(Recorded data)

[Start of section]

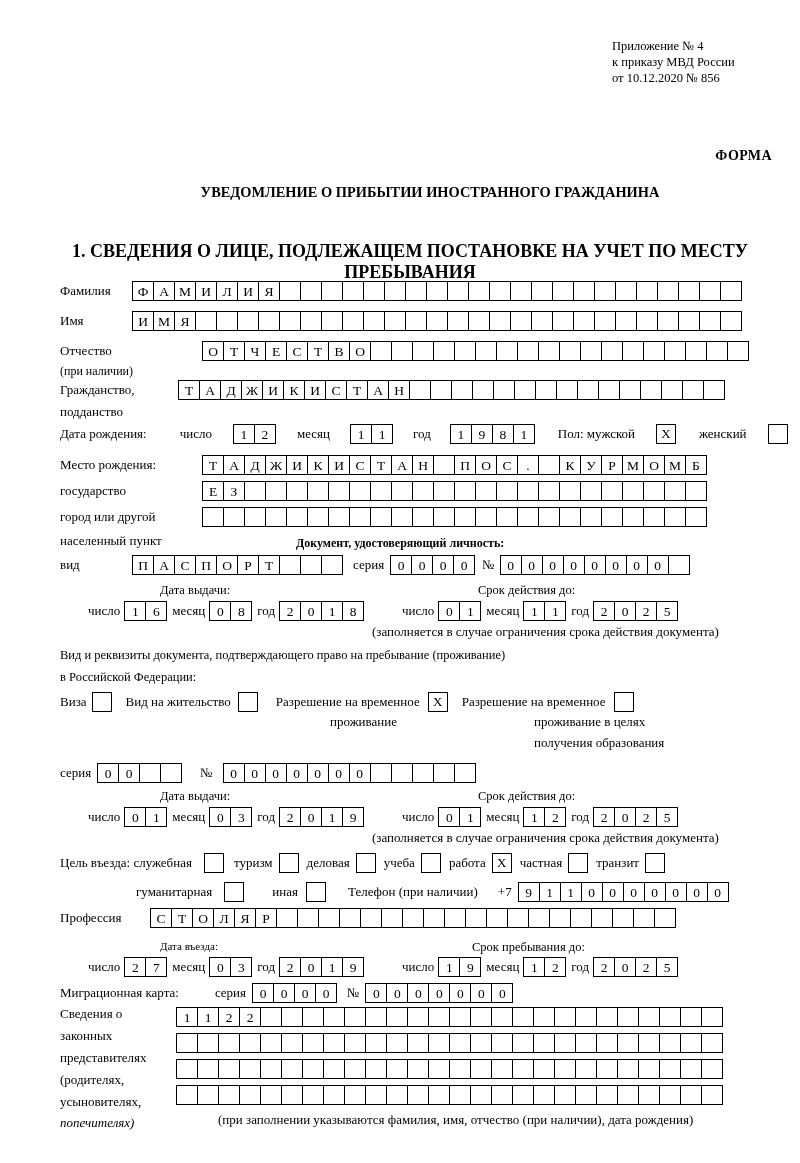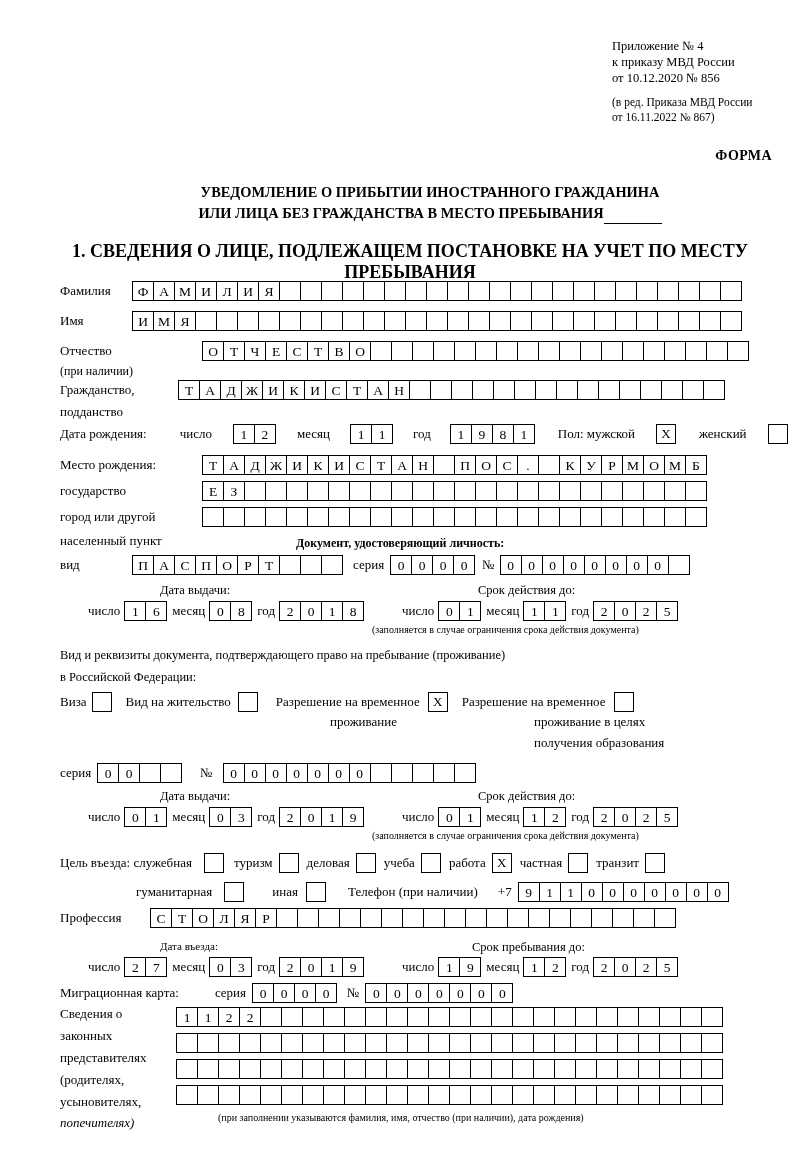--- a/index.html
+++ b/index.html
@@ -94,42 +94,37 @@
     height: 20px;
     border: 1px solid #000;
     box-sizing: border-box;
     text-align: center;
     line-height: 18px;
     font-size: 13px;
     display: inline-block;
     background: #fff;
   }
   .bold { font-weight: bold; }
-  .note { font-size: 10px; }
+  .note { font-size: 13px; }
 </style>
 </head>
 <body>
 
 <div class="page">
 
   <div class="hdr">
     <div>Приложение № 4</div>
     <div>к приказу МВД России</div>
     <div>от 10.12.2020 № 856</div>
-    <div class="grp2">
-      <div>(в ред. Приказа МВД России</div>
-      <div>от 16.11.2022 № 867)</div>
-    </div>
   </div>
 
   <div class="forma">ФОРМА</div>
 
   <div class="title">
     <div>УВЕДОМЛЕНИЕ О ПРИБЫТИИ ИНОСТРАННОГО ГРАЖДАНИНА</div>
-    <div><span>ИЛИ ЛИЦА БЕЗ ГРАЖДАНСТВА В МЕСТО ПРЕБЫВАНИЯ</span><span class="ul"></span></div>
   </div>
 
   <div class="section1">1. СВЕДЕНИЯ О ЛИЦЕ, ПОДЛЕЖАЩЕМ ПОСТАНОВКЕ НА УЧЕТ ПО МЕСТУ ПРЕБЫВАНИЯ</div>
 
   <div class="row" style="left:60px; top:281px;">
     <span class="lbl" style="width:72px; display:inline-block;">Фамилия</span>
     <span class="boxes">
       <span class="bx">Ф</span>
       <span class="bx">А</span>
       <span class="bx">М</span>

[End of section]

• **What you are asked to do**: Your answer must be the lines above from the one containing "line-height: 18px;" to the one containing "<div>Приложение № 4</div>", both included, restated word for word.

• **Written response**:
     line-height: 18px;
     font-size: 13px;
     display: inline-block;
     background: #fff;
   }
   .bold { font-weight: bold; }
-  .note { font-size: 10px; }
+  .note { font-size: 13px; }
 </style>
 </head>
 <body>
 
 <div class="page">
 
   <div class="hdr">
     <div>Приложение № 4</div>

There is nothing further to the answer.